Читать книгу Petersburg - Andrei Bely - Страница 13
Ein Schreibtisch stand dort
ОглавлениеApollon Apollonowitsch suchte sich auf den laufenden Geschäftstag einzustellen; plötzlich standen deutlich vor ihm die Berichte des gestrigen Tages; er sah vor sich die gefalteten, auf seinem Schreibtisch liegenden Akten, ihre Anordnung, die von ihm auf den Akten gemachten Notizen, die Buchstabenform der Schrift, den Bleistift, mit dem er blau »Folge geben«, rot »Information« geschrieben hatte.
In der kurzen Zeit von der Treppe zum Arbeitszimmer veränderte Apollon Apollonowitsch durch eigenen Willen das Zentrum seines Bewußtseins; alles Spiel des Gehirns wurde an den Rand des Gesichtsfeldes geschoben: ein Häufchen parallel gelegter Akten aber bekam seinen Platz im Zentrum jenes Feldes.
Apollon Apollonowitsch öffnete die Tür des Arbeitszimmers.
Der Schreibtisch stand auf seinem Platz, und ihn bedeckte ein Haufen von Akten; Holzscheite knisterten im Kamin; ehe er in die Arbeit versank, wärmte Apollon Apollonowitsch seine frierenden Hände am Kamin; doch das Spiel des Gehirns fuhr fort, seine nebelhaften Flächen zu bauen und begrenzte das senatorische Gesichtsfeld.
Apollon Apollonowitsch blieb in der Tür stehen — denn — wie nun anders?
Das harmlose Gehirnspiel schob sich wieder in sein Gehirn, das heißt in den Haufen von Akten und Bittgesuchen.

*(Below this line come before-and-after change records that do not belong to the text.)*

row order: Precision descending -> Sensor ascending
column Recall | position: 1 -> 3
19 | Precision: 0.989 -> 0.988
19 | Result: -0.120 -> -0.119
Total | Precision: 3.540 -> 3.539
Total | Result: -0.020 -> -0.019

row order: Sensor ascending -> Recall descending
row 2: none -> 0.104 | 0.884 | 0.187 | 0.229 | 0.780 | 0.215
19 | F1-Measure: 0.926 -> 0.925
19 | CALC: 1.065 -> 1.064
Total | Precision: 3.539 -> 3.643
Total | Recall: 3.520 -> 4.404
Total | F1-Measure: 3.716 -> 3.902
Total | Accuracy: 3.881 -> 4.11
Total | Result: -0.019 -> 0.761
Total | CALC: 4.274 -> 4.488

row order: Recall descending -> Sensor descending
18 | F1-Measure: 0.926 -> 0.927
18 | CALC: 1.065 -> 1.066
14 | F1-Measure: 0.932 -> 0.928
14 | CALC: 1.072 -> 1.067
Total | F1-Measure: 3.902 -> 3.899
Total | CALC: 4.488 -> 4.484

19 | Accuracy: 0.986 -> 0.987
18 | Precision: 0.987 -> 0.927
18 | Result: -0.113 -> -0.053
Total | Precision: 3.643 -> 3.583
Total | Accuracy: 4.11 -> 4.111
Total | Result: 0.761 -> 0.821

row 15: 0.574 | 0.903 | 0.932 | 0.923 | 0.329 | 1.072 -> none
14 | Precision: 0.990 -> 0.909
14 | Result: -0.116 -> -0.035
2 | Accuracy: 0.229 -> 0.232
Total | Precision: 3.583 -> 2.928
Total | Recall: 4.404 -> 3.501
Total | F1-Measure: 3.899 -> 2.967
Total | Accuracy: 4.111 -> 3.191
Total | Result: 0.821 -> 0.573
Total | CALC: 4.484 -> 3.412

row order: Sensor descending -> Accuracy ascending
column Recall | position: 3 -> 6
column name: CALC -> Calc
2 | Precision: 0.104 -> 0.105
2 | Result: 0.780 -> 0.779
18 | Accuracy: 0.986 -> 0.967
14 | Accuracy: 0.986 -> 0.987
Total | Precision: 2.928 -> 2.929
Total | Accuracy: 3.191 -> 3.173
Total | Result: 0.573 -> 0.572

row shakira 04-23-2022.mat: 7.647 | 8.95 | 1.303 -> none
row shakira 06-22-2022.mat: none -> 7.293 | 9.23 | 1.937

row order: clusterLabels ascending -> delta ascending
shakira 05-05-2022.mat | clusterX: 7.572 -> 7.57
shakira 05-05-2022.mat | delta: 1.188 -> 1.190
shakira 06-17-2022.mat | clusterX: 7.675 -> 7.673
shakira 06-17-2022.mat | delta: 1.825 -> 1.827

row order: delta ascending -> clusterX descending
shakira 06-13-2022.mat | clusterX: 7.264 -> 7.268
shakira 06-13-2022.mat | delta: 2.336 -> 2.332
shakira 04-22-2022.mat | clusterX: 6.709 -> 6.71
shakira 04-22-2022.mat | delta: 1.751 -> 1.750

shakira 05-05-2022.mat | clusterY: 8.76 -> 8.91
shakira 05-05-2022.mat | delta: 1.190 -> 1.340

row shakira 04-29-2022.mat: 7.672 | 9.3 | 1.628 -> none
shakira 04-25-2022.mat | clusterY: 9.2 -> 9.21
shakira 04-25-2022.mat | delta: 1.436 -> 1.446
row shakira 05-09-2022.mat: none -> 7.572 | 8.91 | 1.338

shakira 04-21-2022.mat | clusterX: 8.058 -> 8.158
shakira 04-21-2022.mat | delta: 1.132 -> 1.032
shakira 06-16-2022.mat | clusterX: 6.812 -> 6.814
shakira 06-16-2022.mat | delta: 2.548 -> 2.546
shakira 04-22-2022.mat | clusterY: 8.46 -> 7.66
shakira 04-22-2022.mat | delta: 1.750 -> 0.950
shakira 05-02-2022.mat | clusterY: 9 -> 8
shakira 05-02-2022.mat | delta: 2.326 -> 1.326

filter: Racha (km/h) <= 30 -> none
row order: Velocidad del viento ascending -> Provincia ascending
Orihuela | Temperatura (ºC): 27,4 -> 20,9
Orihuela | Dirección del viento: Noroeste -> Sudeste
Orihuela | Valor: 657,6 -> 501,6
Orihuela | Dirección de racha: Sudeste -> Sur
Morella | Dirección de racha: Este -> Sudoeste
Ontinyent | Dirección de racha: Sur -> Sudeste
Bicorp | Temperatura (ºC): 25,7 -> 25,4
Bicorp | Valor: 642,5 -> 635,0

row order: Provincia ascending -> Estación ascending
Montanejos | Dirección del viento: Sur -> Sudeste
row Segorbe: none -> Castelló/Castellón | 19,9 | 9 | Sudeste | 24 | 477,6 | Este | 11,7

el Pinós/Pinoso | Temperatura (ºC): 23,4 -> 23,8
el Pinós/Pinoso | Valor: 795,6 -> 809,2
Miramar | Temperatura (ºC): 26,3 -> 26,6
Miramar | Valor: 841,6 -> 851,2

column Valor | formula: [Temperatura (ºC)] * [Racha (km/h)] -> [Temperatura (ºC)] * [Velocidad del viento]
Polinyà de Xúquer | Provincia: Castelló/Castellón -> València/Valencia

Apollon Apollonowitsch erinnerte sich: das Individuum hatte er schon einmal gesehen.
Das Individuum sah er ein mal — denken Sie — im eigenen Hause.
Er weiß noch: er stieg die Treppe hinab, um zum Empfang zu erscheinen; auf der Stiege stand Nikolai Apollonowitsch und unterhielt sich, über die Brüstung gelehnt, mit jemand, der unten stand: Nikolai über seine Bekanntschaften auszufragen — dazu hielt der Staatsmann sich nicht für befugt; das Taktgefühl hinderte ihn auch damals geradeheraus zu fragen:
»Sag’ mal, Nikolinka, wer ist es, der dich da besuchte, mein Engel?«
Nikolai hätte die Augen zu Boden geschlagen und hätte gesagt:
»Nun so, Vater, mich besuchen eben . . .«
Damit hätte das Gespräch sein Ende gehabt.
Deswegen hatte auch Apollon Apollonowitsch für die Person des Individuums im dunklen Mantel, das unten stand, kein Interesse gezeigt. Der Unbekannte hatte dasselbe schwarze Schnurrbärtchen und dieselben Augen, dieselben absonderlichen Augen (solchen Augen können Sie nachts in der Moskauer Kapelle des Märtyrers Panteleymon begegnen: diese Kapelle ist berühmt durch Heilung Besessener; solche Augen würden Sie auf den Photographien sehen, die den Lebensbeschreibungen bedeutender Menschen beigegeben sind; und schließlich: solche Augen sehen Sie in neuropathischen und selbst psychiatrischen Anstalten).
Schon damals hatten die Augen sich geweitet, zu spielen, zu glänzen begonnen; also war das schon einmal gewesen und wird sich vielleicht wiederholen.
»Über alles — ja, ja . . .«
»Notwendig . . .«
»Genaueste Information . . .«
Seine genauesten Informationen bekam aber der Staatsmann nicht auf direktem, sondern auf verschlungenem Wege.
Apollon Apollonowitsch sah durch die Tür seines Arbeitszimmers: Schreibtische, Schreibtische! Haufen von Akten! Über die Akten gebeugte Köpfe! Kratzen der Federn! Knistern der umgeschlagenen Blätter! Was für fieberhaft gigantische papierne Tätigkeit!
Apollon Apollonowitsch versank beruhigt in die Arbeit.